§ Task details: Please reproduce the entries exactly, skipping each picture.

§ Exercise input:

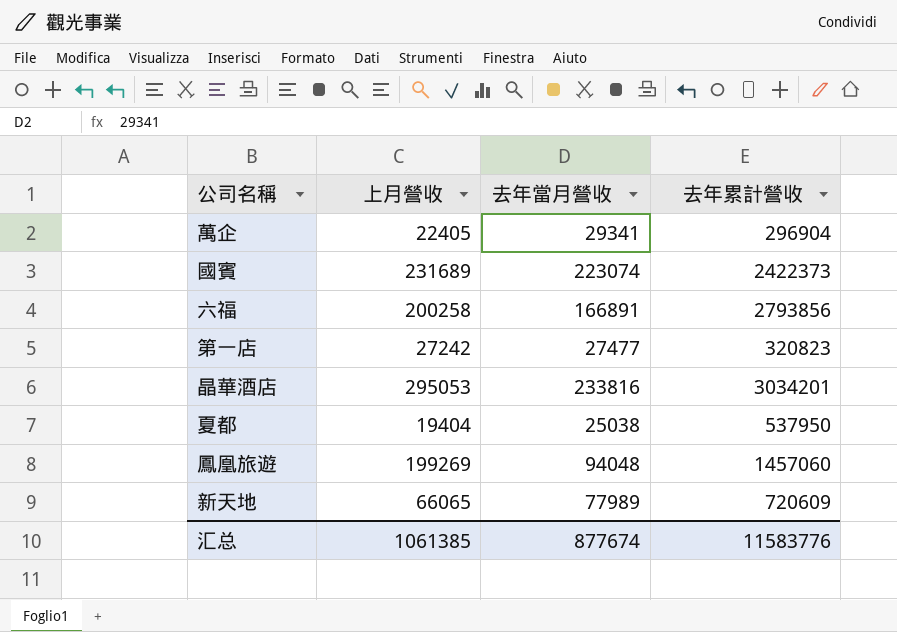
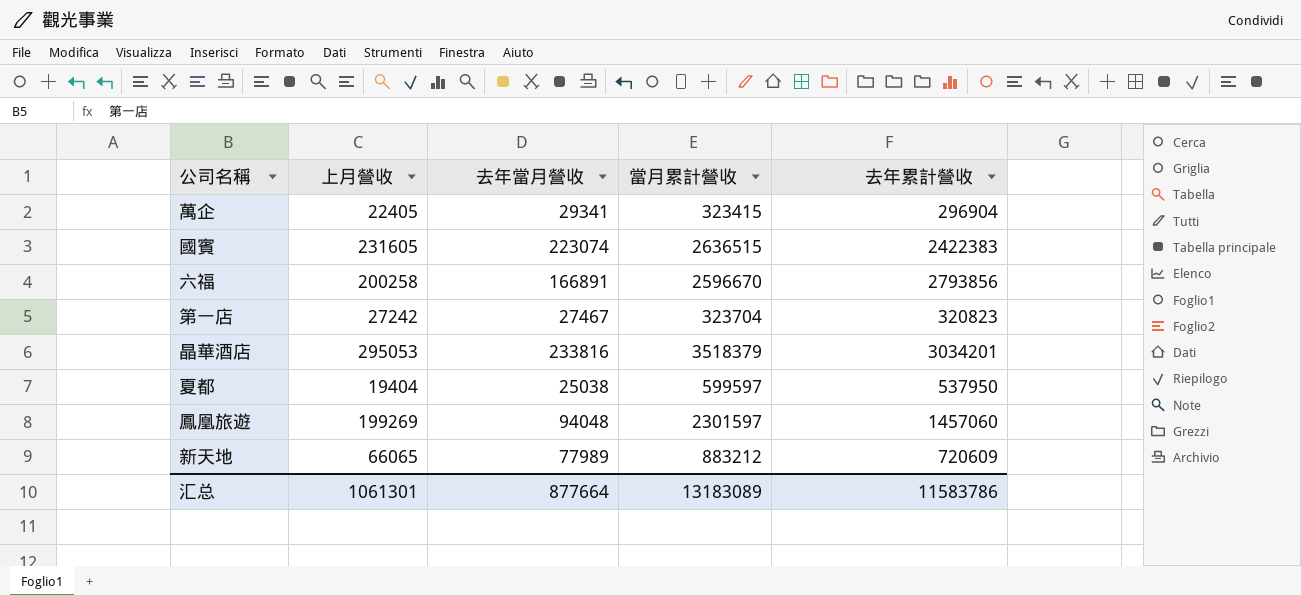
column 當月累計營收 | position: none -> 4
國賓 | 上月營收: 231689 -> 231605
國賓 | 去年累計營收: 2422373 -> 2422383
第一店 | 去年當月營收: 27477 -> 27467
汇总 | 上月營收: 1061385 -> 1061301
汇总 | 去年當月營收: 877674 -> 877664
汇总 | 去年累計營收: 11583776 -> 11583786

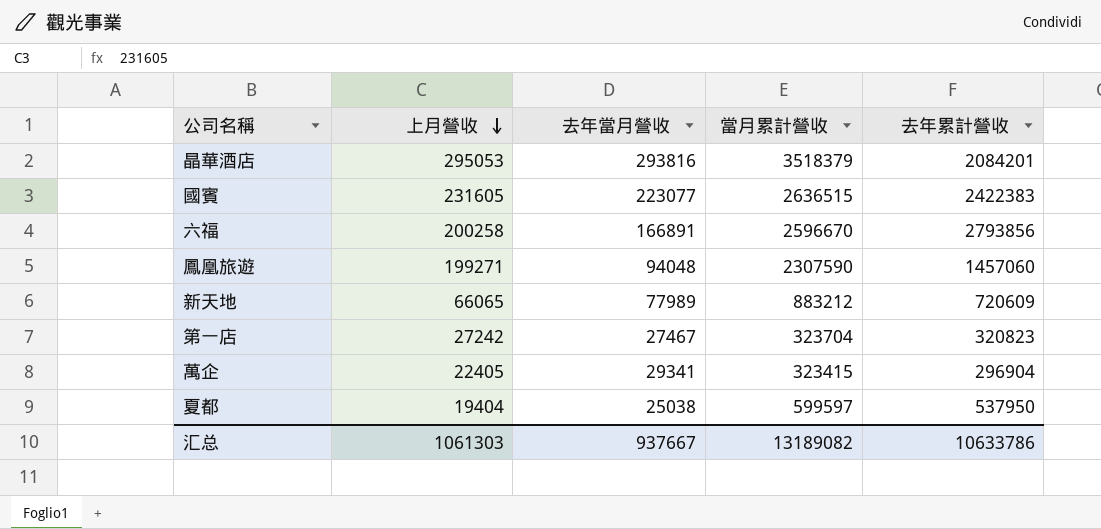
row order: none -> 上月營收 descending
晶華酒店 | 去年當月營收: 233816 -> 293816
晶華酒店 | 去年累計營收: 3034201 -> 2084201
國賓 | 去年當月營收: 223074 -> 223077
鳳凰旅遊 | 上月營收: 199269 -> 199271
鳳凰旅遊 | 當月累計營收: 2301597 -> 2307590
汇总 | 上月營收: 1061301 -> 1061303
汇总 | 去年當月營收: 877664 -> 937667
汇总 | 當月累計營收: 13183089 -> 13189082
汇总 | 去年累計營收: 11583786 -> 10633786

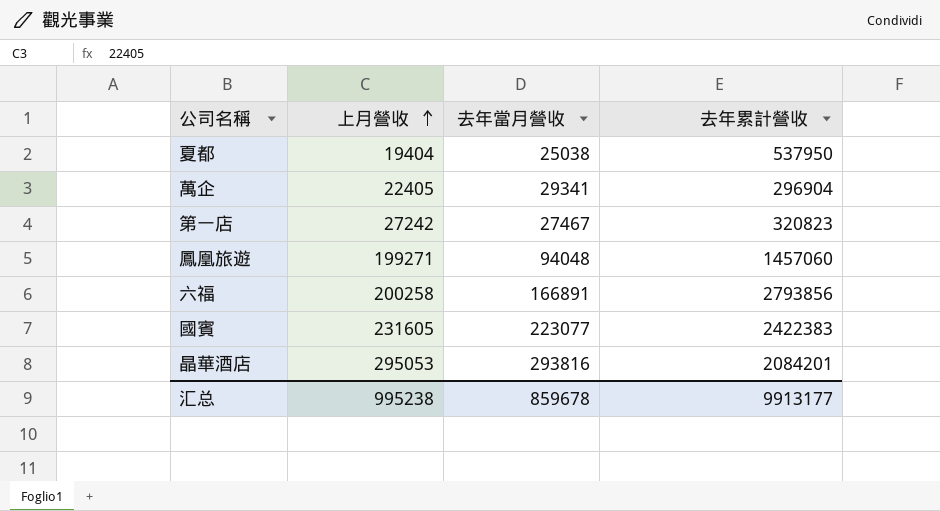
row order: 上月營收 descending -> 上月營收 ascending
column 當月累計營收 | position: 4 -> none
row 新天地: 66065 | 77989 | 883212 | 720609 -> none
汇总 | 上月營收: 1061303 -> 995238
汇总 | 去年當月營收: 937667 -> 859678
汇总 | 去年累計營收: 10633786 -> 9913177

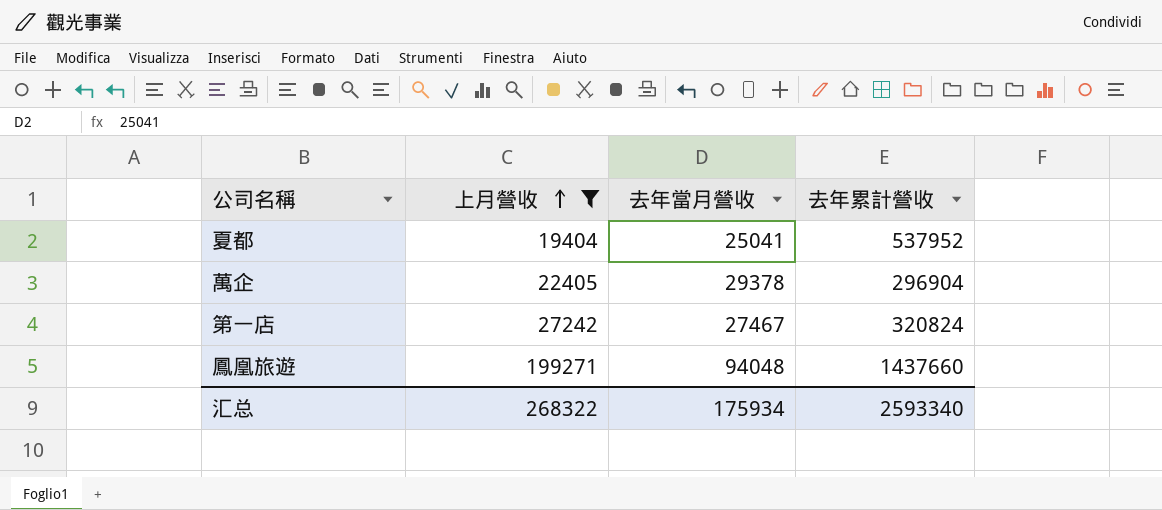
filter: none -> 上月營收 <= 199271
夏都 | 去年當月營收: 25038 -> 25041
夏都 | 去年累計營收: 537950 -> 537952
萬企 | 去年當月營收: 29341 -> 29378
第一店 | 去年累計營收: 320823 -> 320824
鳳凰旅遊 | 去年累計營收: 1457060 -> 1437660
汇总 | 上月營收: 995238 -> 268322
汇总 | 去年當月營收: 859678 -> 175934
汇总 | 去年累計營收: 9913177 -> 2593340

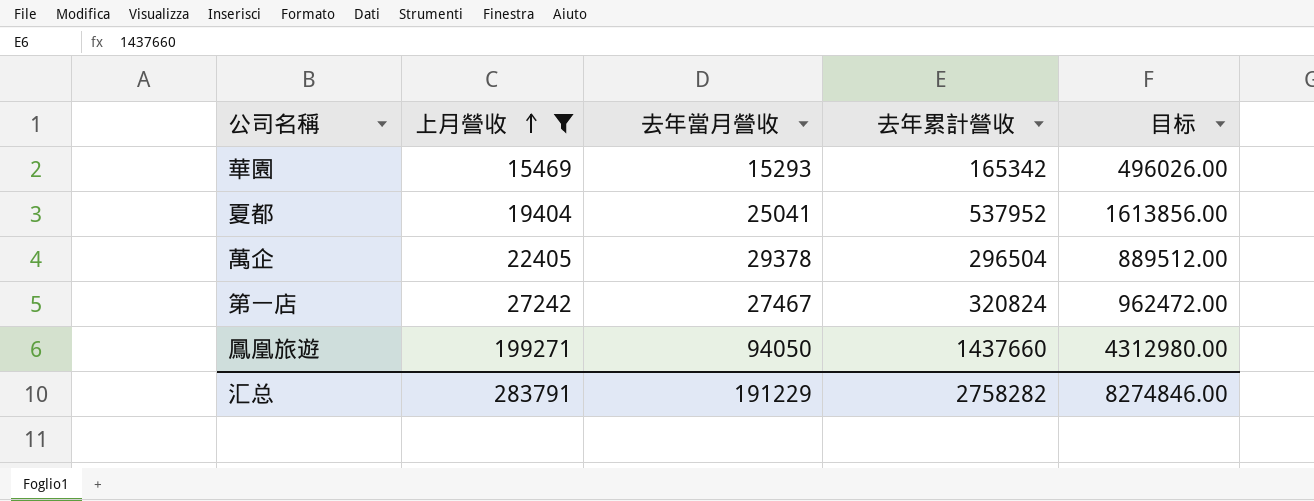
column 目标 | formula: none -> [去年累計營收] * 3
row 華園: none -> 15469 | 15293 | 165342 | 496026.00
萬企 | 去年累計營收: 296904 -> 296504
鳳凰旅遊 | 去年當月營收: 94048 -> 94050
汇总 | 上月營收: 268322 -> 283791
汇总 | 去年當月營收: 175934 -> 191229
汇总 | 去年累計營收: 2593340 -> 2758282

§ Completed exercise:
column 當月累計營收 | position: none -> 4
國賓 | 上月營收: 231689 -> 231605
國賓 | 去年累計營收: 2422373 -> 2422383
第一店 | 去年當月營收: 27477 -> 27467
汇总 | 上月營收: 1061385 -> 1061301
汇总 | 去年當月營收: 877674 -> 877664
汇总 | 去年累計營收: 11583776 -> 11583786

row order: none -> 上月營收 descending
晶華酒店 | 去年當月營收: 233816 -> 293816
晶華酒店 | 去年累計營收: 3034201 -> 2084201
國賓 | 去年當月營收: 223074 -> 223077
鳳凰旅遊 | 上月營收: 199269 -> 199271
鳳凰旅遊 | 當月累計營收: 2301597 -> 2307590
汇总 | 上月營收: 1061301 -> 1061303
汇总 | 去年當月營收: 877664 -> 937667
汇总 | 當月累計營收: 13183089 -> 13189082
汇总 | 去年累計營收: 11583786 -> 10633786

row order: 上月營收 descending -> 上月營收 ascending
column 當月累計營收 | position: 4 -> none
row 新天地: 66065 | 77989 | 883212 | 720609 -> none
汇总 | 上月營收: 1061303 -> 995238
汇总 | 去年當月營收: 937667 -> 859678
汇总 | 去年累計營收: 10633786 -> 9913177

filter: none -> 上月營收 <= 199271
夏都 | 去年當月營收: 25038 -> 25041
夏都 | 去年累計營收: 537950 -> 537952
萬企 | 去年當月營收: 29341 -> 29378
第一店 | 去年累計營收: 320823 -> 320824
鳳凰旅遊 | 去年累計營收: 1457060 -> 1437660
汇总 | 上月營收: 995238 -> 268322
汇总 | 去年當月營收: 859678 -> 175934
汇总 | 去年累計營收: 9913177 -> 2593340

column 目标 | formula: none -> [去年累計營收] * 3
row 華園: none -> 15469 | 15293 | 165342 | 496026.00
萬企 | 去年累計營收: 296904 -> 296504
鳳凰旅遊 | 去年當月營收: 94048 -> 94050
汇总 | 上月營收: 268322 -> 283791
汇总 | 去年當月營收: 175934 -> 191229
汇总 | 去年累計營收: 2593340 -> 2758282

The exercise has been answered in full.